Ketika alam angkat bicara, manusia yang akan memahaminya. Realita alam saat ini sudah banyak bercerita tantang keadaan yang ia rasakan dari manusia. Banyak perubahan-perubahan alam yang kini justru menjadi sebuah ancaman masa depan penduduk dunia.

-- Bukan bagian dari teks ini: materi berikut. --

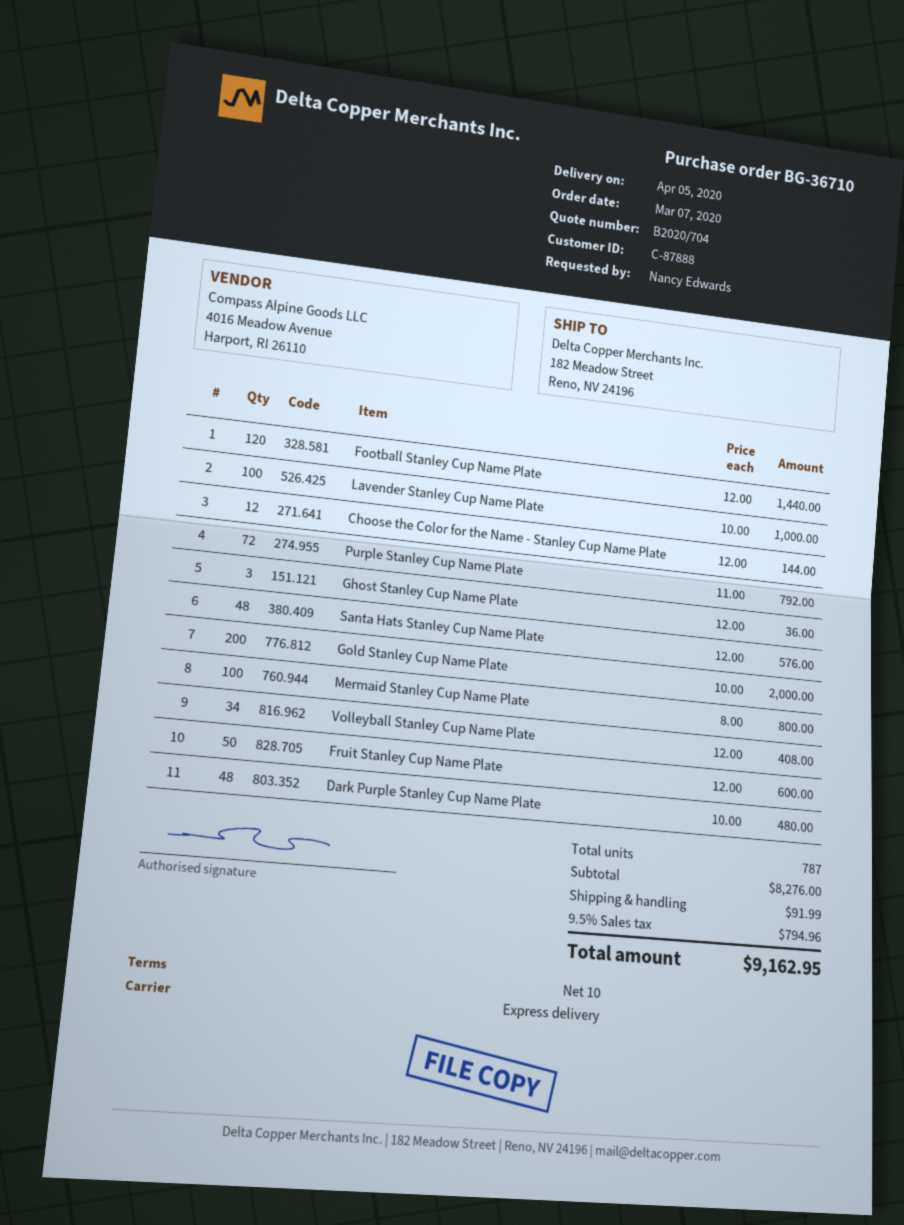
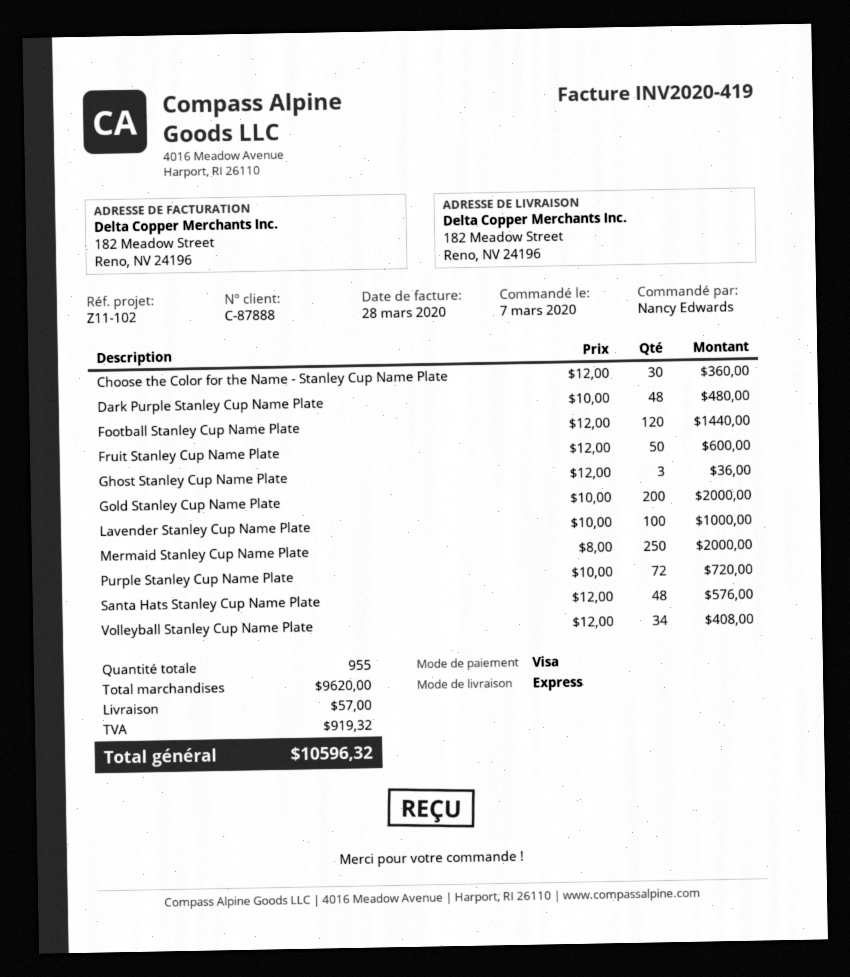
Choose the Color for the Name - Stanley Cup Name Plate: 12 x 12.00 = 144.00 -> 30 x 12.00 = 360.00
Purple Stanley Cup Name Plate: 72 x 11.00 = 792.00 -> 72 x 10.00 = 720.00
Mermaid Stanley Cup Name Plate: 100 x 8.00 = 800.00 -> 250 x 8.00 = 2000.00
total quantity: 787 -> 955
subtotal: 8276.00 -> 9620.00
shipping: 91.99 -> 57.00
tax: 794.96 -> 919.32
total: 9162.95 -> 10596.32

Air merupakan sumber kehidupan manusia. Air disediakan oleh alam, dan alam tidak pernah meminta imbalan dari menusia atas apa yang telah ia berikan. Namun, dengan sadar, manusia menghadiahi alam dengan perbuatan-perbuatan yang menganiaya alam. Kasus penebangan hutan bukanlah sesuatu yang asing untuk didengar. Sampah yang bertebaran sembarangan adalah keseharian yang dapat kita lihat sehari hari. Bahkan, pencemaran air sungai sudah semakin bersahabat dengan manusia.

Ketika alam angkat bicara, maka ada feedback yang diberikan oleh alam. Akibatnya, ketika musim kemarau tiba, maka alam tak lagi menyediakan air untuk manusia, hal ini kemudian kita sebut dengan kekeringan. Air sungai surut mengering, sumur-sumur mengering. hujapun tak kunjung datang. Ketika musim hujan tiba, sungai-sungai seolah marah dan menghanyutkan semuanya. Banjir, menjadi peristiwa tahunan yang menghiasi daerah-daerah di Indonesia.

Cukup sudah, jangan biarkan alam bercerita lebih banyak karena cerita-cerita adalah adalah langkah kesengsaraan manusia. Selamatkan alam untuk menyelamatkan air karena air adalah kehidupan. Mulailah melakukan yang terbaik untuk alam walaupun itu hanyalah tindakan kecil.